Kathryn Frund was born in Hartford, CT in 1955. She received her BFA from the Cleveland Institute of Art in 1979.
She has exhibited in the US and abroad including shows at Chase Young Gallery, Boston, Pentimenti Gallery, Philadelphia, the Taipei Economic and Cultural Office, NYC, and Art Forum Ute Barth, Zurich, Switzerland. Her paintings have been included in group exhibitions at the Butler Institute of American Art, Youngstown, OH, the Katonah Museum of Art, Katonah, NY, the Hudson Valley Center for Contemporary Art, Peekskill, NY, the Fuller Museum, Brockton, MA, the Federal Reserve Bank, NYC and the College of William and Mary, Williamsburg, VA. Frund’s paintings are in many private and corporate collections including Delta Airlines, Pfizer Inc, Smilow Cancer Hospital, Ritz Residence, and Meditech. Her work has been reviewed in ARTnew, Art New England, The Boston Globe and featured in New American Paintings Magazine.
In 2001, Frund was a fellow at the MacDowell Colony, Peterborough, NH, followed by residencies in 2008 and 2013 at the Virginia Center for the Creative Arts, Amherst, VA.
Her assemblages, installations, and collages focus on the relationship between the natural world and humanity. The art explores our tenuous physical and emotional connections to the environment and to the artificial and natural matter which we come in contact with on a daily basis.

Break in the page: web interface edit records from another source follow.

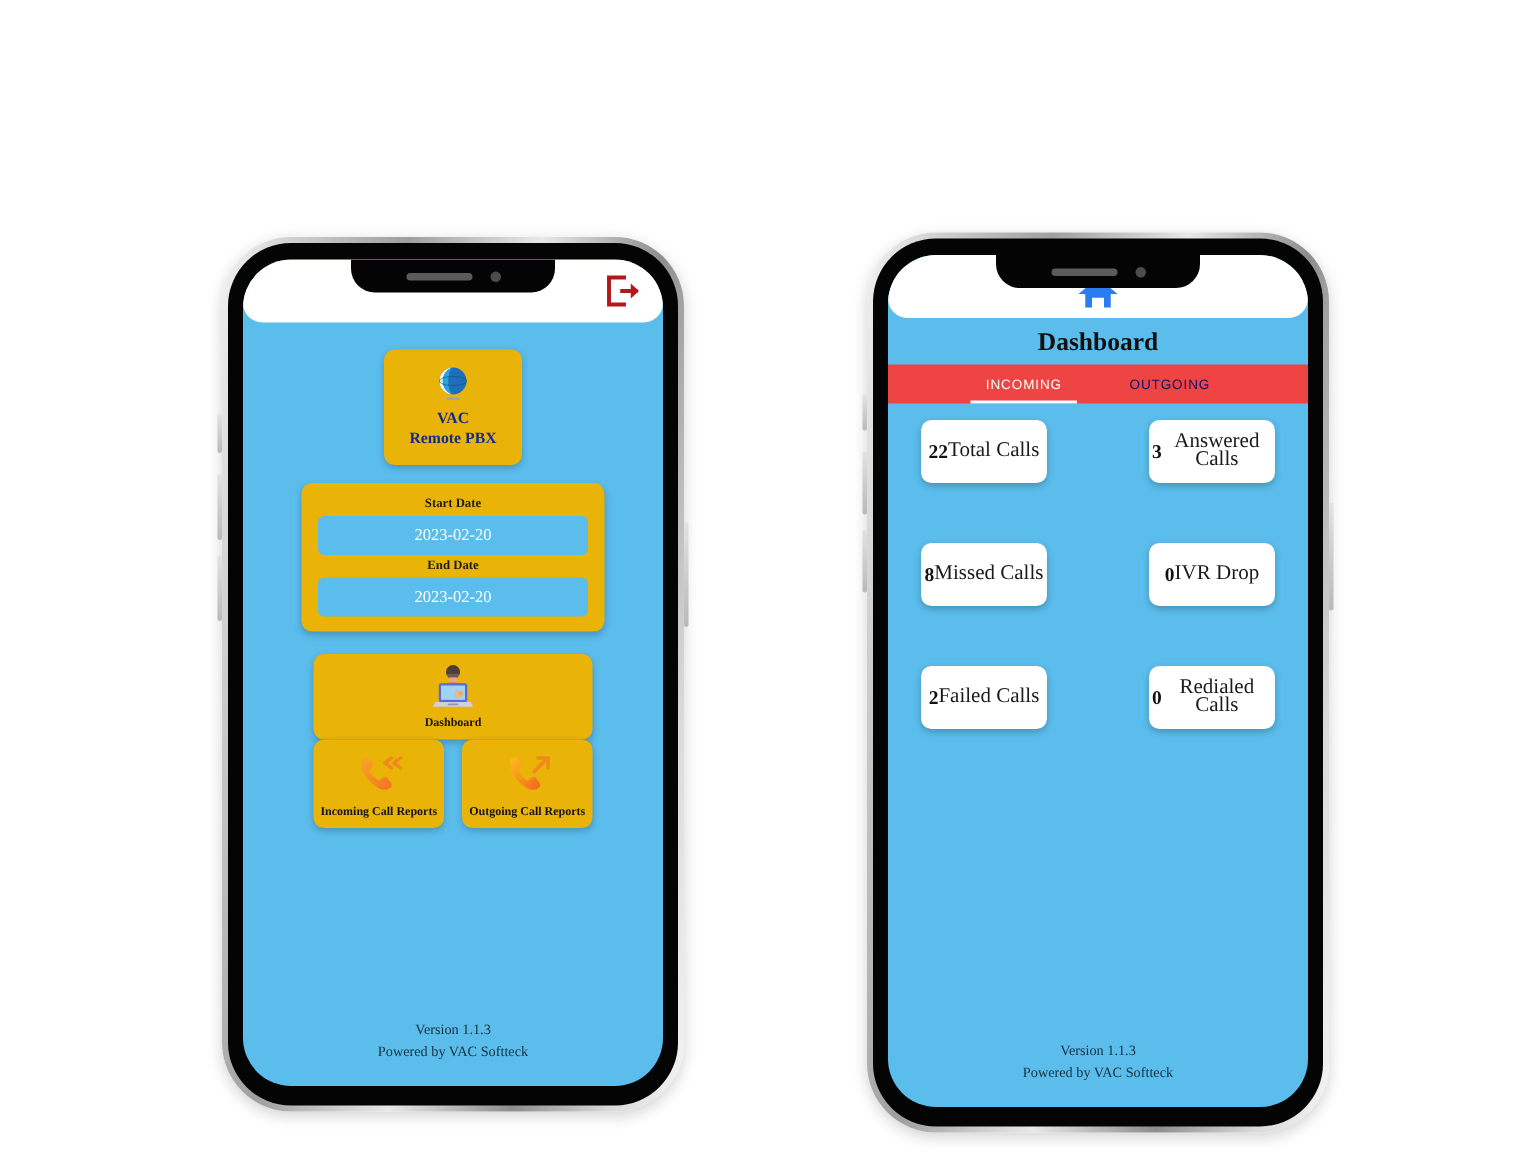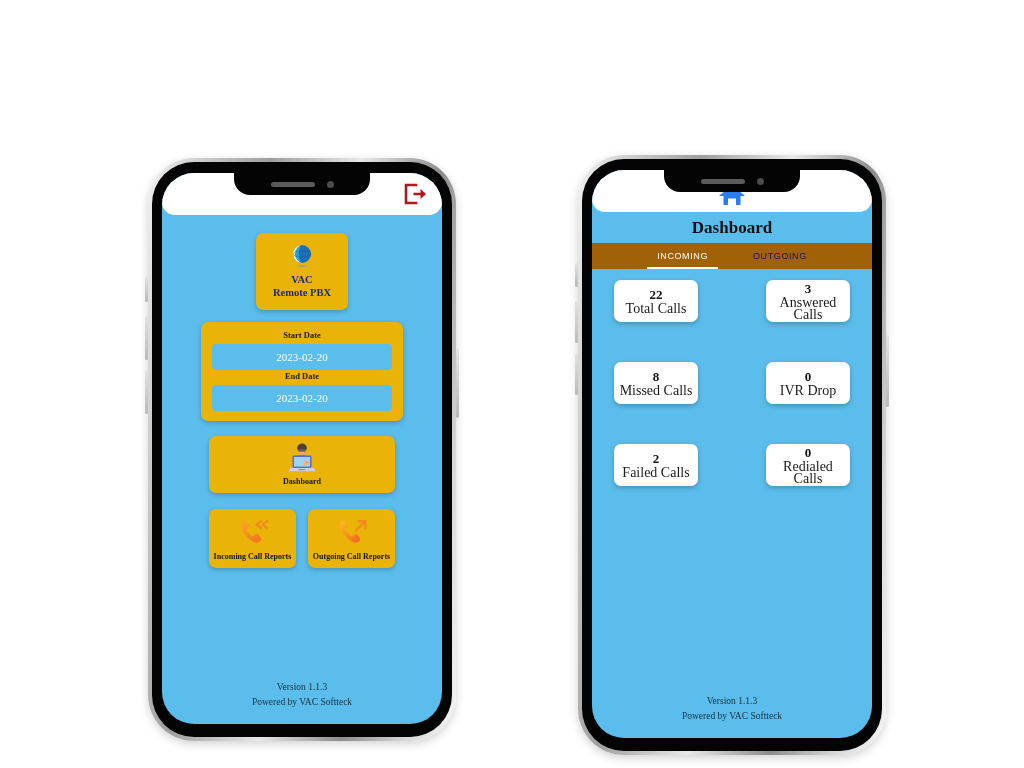--- a/index.html
+++ b/index.html
@@ -151,21 +151,20 @@
     font-size: 8px;
     font-weight: bold;
     color: #141414;
     font-family: "Liberation Serif", serif;
   }
 
   .report-row {
     display: flex;
     justify-content: center;
     gap: 12px;
-    margin-top: 16px;
   }
   .report-card {
     width: 87px;
     padding: 8px 0 7px 0;
     text-align: center;
   }
   .report-icon { width: 34px; height: 30px; display:block; margin: 0 auto 5px auto;}
 
   .footer {
     position: absolute;
@@ -182,21 +181,21 @@
   
   .dash-title {
     text-align: center;
     font-size: 17px;
     font-weight: bold;
     color: #101010;
     padding: 6px 0 5px 0;
     font-family: "Liberation Serif", serif;
   }
   .tabbar {
-    background: #a16207;
+    background: #ef4444;
     height: 26px;
     display: flex;
     align-items: stretch;
     justify-content: center;
     gap: 18px;
   }
   .tab {
     display: flex;
     align-items: center;
     font-size: 9px;
@@ -221,21 +220,21 @@
     justify-content: space-between;
     margin-bottom: 40px;
   }
   .stat-card {
     width: 84px;
     height: 42px;
     background: #ffffff;
     border-radius: 7px;
     box-shadow: 0 2px 5px rgba(0,0,0,0.24);
     display: flex;
-    flex-direction: column;
+    flex-direction: row;
     align-items: center;
     justify-content: center;
     overflow: hidden;
     box-sizing: border-box;
     padding: 2px 2px;
   }
   .stat-value {
     font-size: 13px;
     font-weight: bold;
     color: #111111;

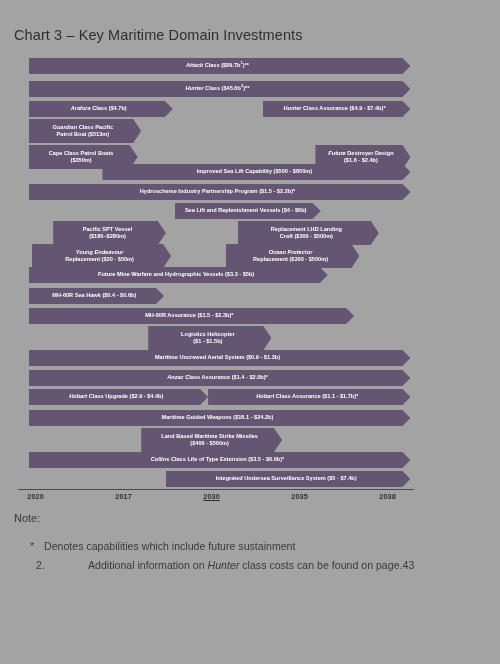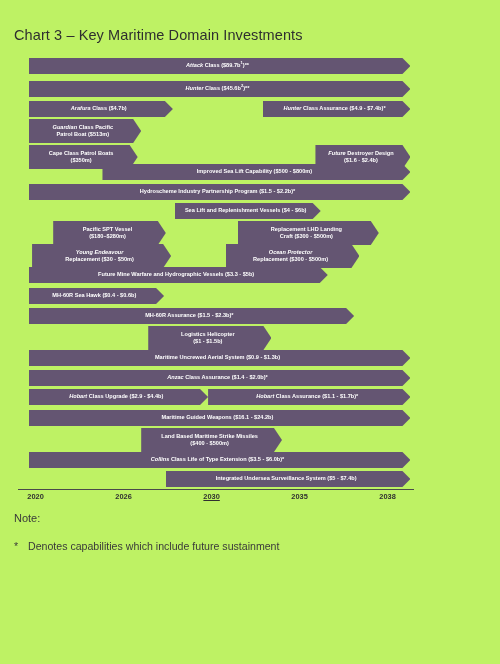--- a/index.html
+++ b/index.html
@@ -12,21 +12,21 @@
     width: 500px;
     height: 664px;
     position: relative;
     font-family: "Liberation Sans", sans-serif;
     color: #3a3a3a;
     overflow: hidden;
   }
   #page {
     position: absolute;
     inset: 0;
-    background: #bef264;
+    background: #a3a3a3;
   }
   #chart-title {
     position: absolute;
     left: 14px;
     top: 27px;
     font-size: 14.5px;
     font-weight: 400;
     color: #2f2f2f;
     letter-spacing: 0.1px;
     white-space: nowrap;
@@ -91,20 +91,21 @@
   #notes-heading {
     font-size: 11px;
     color: #3a3a3a;
     margin-bottom: 16px;
   }
   .note-line {
     font-size: 10.6px;
     color: #3a3a3a;
     margin-bottom: 7px;
     white-space: nowrap;
+    margin-left: 16px;
   }
   .note-marker {
     display: inline-block;
     width: 14px;
     vertical-align: top;
   }
   .note-marker.num {
     width: 58px;
     padding-left: 6px;
     box-sizing: border-box;
@@ -195,26 +196,27 @@
         <span class="lbl"><span class="it">Collins</span> Class Life of Type Extension ($3.5 - $6.0b)*</span>
       </div>
       <div class="bar" style="left: 165.84px; width: 244.64px; top: 419px; background: rgb(100, 85, 114);">
         <span class="lbl">Integrated Undersea Surveillance System ($5 - $7.4b)</span>
       </div>
     </div>
 
   <div id="axis-line"></div>
   <div id="axis-ticks">
       <div class="axis-tick" style="left: 35.6px;">2020</div>
-      <div class="axis-tick" style="left: 123.6px;">2026</div>
+      <div class="axis-tick" style="left: 123.6px;">2017</div>
       <div class="axis-tick" style="left: 211.6px; text-decoration: underline;">2030</div>
       <div class="axis-tick" style="left: 299.6px; text-align: center;">2035</div>
       <div class="axis-tick" style="left: 387.6px;">2038</div>
     </div>
 
   <div id="notes">
     <div id="notes-heading">Note:</div>
     <div id="notes-list">
         <div class="note-line"><span class="note-marker">*</span><span class="note-text">Denotes capabilities which include future sustainment</span></div>
+        <div class="note-line"><span class="note-marker num">2.</span><span class="note-text">Additional information on <span class="it">Hunter</span> class costs can be found on page.43</span></div>
       </div>
   </div>
 
 </div>
 
 </body></html>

Because of a commitment to reducing her environmental footprint, the work relies heavily on the chance encounter to find post-consumer waste, especially plastic or synthetic material. These objects function as both muse and raw matter for the production of art making. Objects and refuse are culled from construction and consumer waste streams, as well as collected off beaches. Materials as various as lead flashing, playground equipment, helium balloons, plastic zip ties, plexiglass commercial signage, synthetic polymer paint, drapery and vinyl siding are incorporated and reconfigured within the context of the art. The work examines the themes of stewardship, fluidity, and integration. Her assemblages are material and spiritual explorations, addressing the notions of transcendence and restitution.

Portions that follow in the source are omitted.